DNA binding by c-Ets-1, but not v-Ets, is repressed by an intramolecular mechanism

Abstract

The E26 avian retrovirus causes an acute leukemia in chickens and transforms both myeloid and erythroid cells. The virus encodes a 135 kDa fusion protein which contains amino acid sequences derived from the viral Gag protein and the two cellular transcription factors c-Myb and c-Ets-1p68. Previously we have shown that like v-myb, v-ets on its own is also active in transformation, but only within the erythroid lineage. To understand better the mechanisms involved in the oncogenic activation of c-Ets-1p68, we used the polyoma PEA3 element, a known Ets binding site, to compare the sequence-specific DNA binding and transactivating properties of v-Ets and c-Ets-1p68. Using Ets protein synthesized in rabbit reticulocyte lysate in gel retardation assays, we detected little binding of c-Ets-1p68 to an oligonucleotide containing the PEA3 motif whereas v-Ets bound strongly. However, in transient cotransfection assays in chicken embryo fibroblasts both c-Ets-1p68 and v-Ets transactivated transcription from a heterologous promoter linked to PEA3 elements. Interestingly, fragments of c-Ets-1p68 with strong DNA binding activity could be produced by limited proteolysis, indicating that the DNA binding domain is repressed within the full-length molecule.
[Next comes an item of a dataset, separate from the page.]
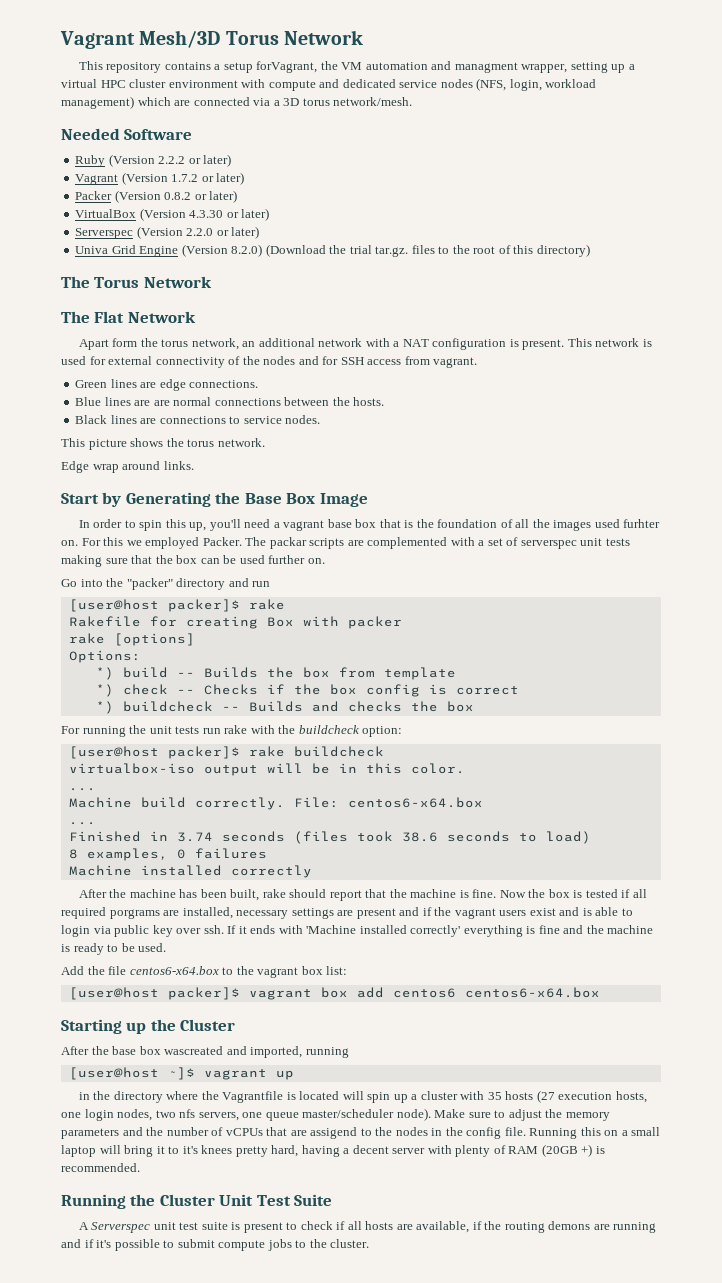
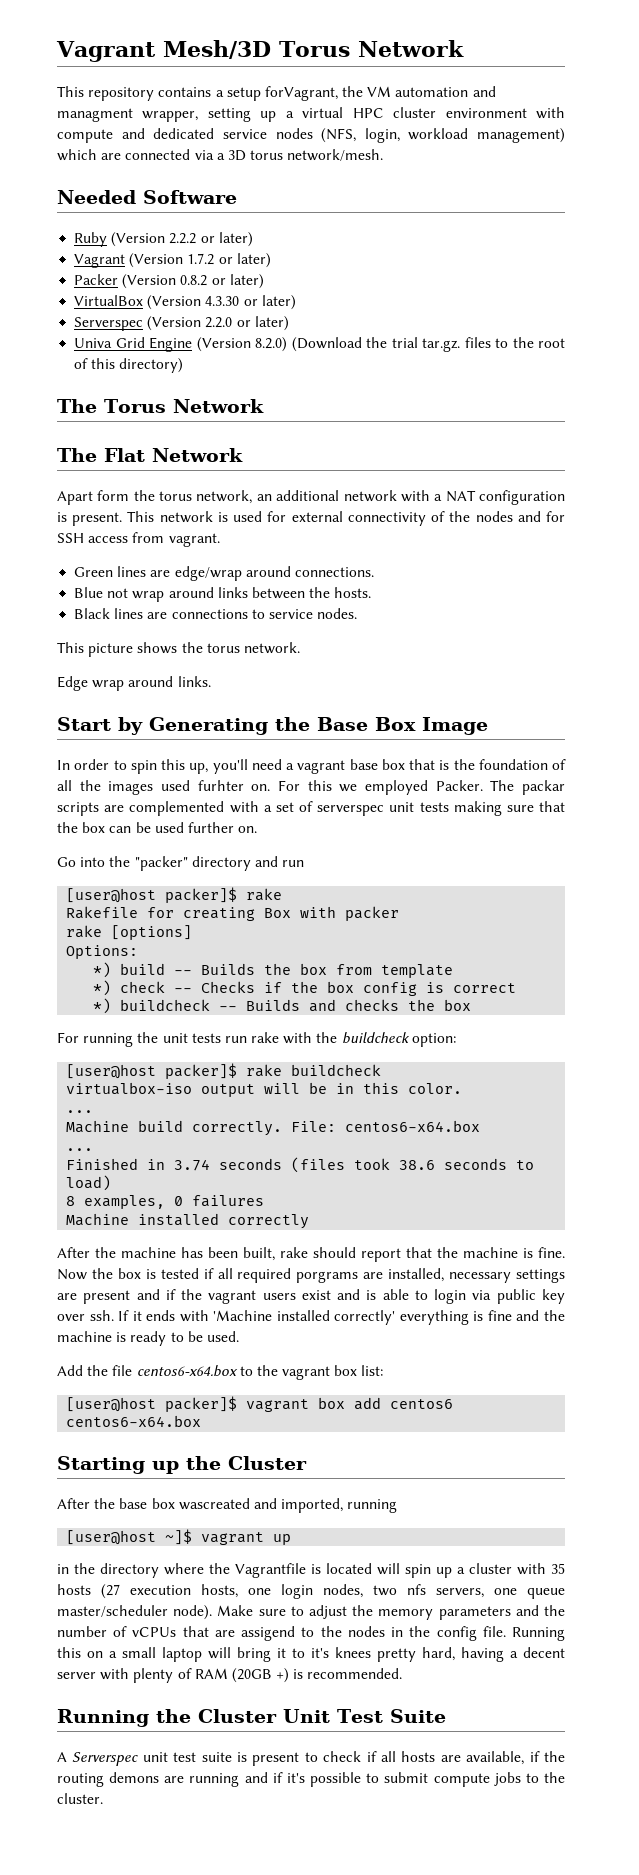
- Green lines are edge connections.
+ Green lines are edge/wrap around connections.
- Blue lines are are normal connections between the hosts.
+ Blue not wrap around links between the hosts.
By deletion mapping the DNA binding domain was localized to the most highly conserved region of the Ets-related proteins known as the ETS domain. The C-terminus as well as a region in the middle of the polypeptide chain are involved in repression of DNA binding in c-Ets-1p68. Significantly, v-Ets contains a 16 amino acid substitution at the C-terminus. Our results suggest that intramolecular repression of DNA binding is a regulatory mechanism in c-Ets-1p68 which is lost in v-Ets.